## WORK REQUIRED
In the entries that follow, how many lines include the string "阿里巴巴大盗奇兵"? The answer is the number only.

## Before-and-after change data
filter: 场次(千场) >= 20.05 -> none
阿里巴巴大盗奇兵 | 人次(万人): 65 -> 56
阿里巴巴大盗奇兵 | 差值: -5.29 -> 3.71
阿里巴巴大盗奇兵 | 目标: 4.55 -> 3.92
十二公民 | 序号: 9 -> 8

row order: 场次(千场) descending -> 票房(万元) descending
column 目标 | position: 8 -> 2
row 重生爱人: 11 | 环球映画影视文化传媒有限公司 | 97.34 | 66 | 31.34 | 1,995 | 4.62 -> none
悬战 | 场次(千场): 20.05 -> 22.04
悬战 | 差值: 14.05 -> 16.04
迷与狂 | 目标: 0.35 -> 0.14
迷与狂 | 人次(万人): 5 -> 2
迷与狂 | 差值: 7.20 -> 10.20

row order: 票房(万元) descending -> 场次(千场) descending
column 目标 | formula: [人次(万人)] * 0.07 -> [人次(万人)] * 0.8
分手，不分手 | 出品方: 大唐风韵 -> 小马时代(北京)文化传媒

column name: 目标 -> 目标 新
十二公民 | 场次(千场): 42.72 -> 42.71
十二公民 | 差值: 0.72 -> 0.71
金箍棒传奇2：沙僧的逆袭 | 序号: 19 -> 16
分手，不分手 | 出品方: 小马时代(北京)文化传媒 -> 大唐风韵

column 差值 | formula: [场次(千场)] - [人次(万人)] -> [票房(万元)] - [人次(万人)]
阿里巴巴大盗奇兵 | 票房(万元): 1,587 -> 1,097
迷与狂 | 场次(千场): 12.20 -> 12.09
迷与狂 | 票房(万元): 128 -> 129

## OUTPUT
4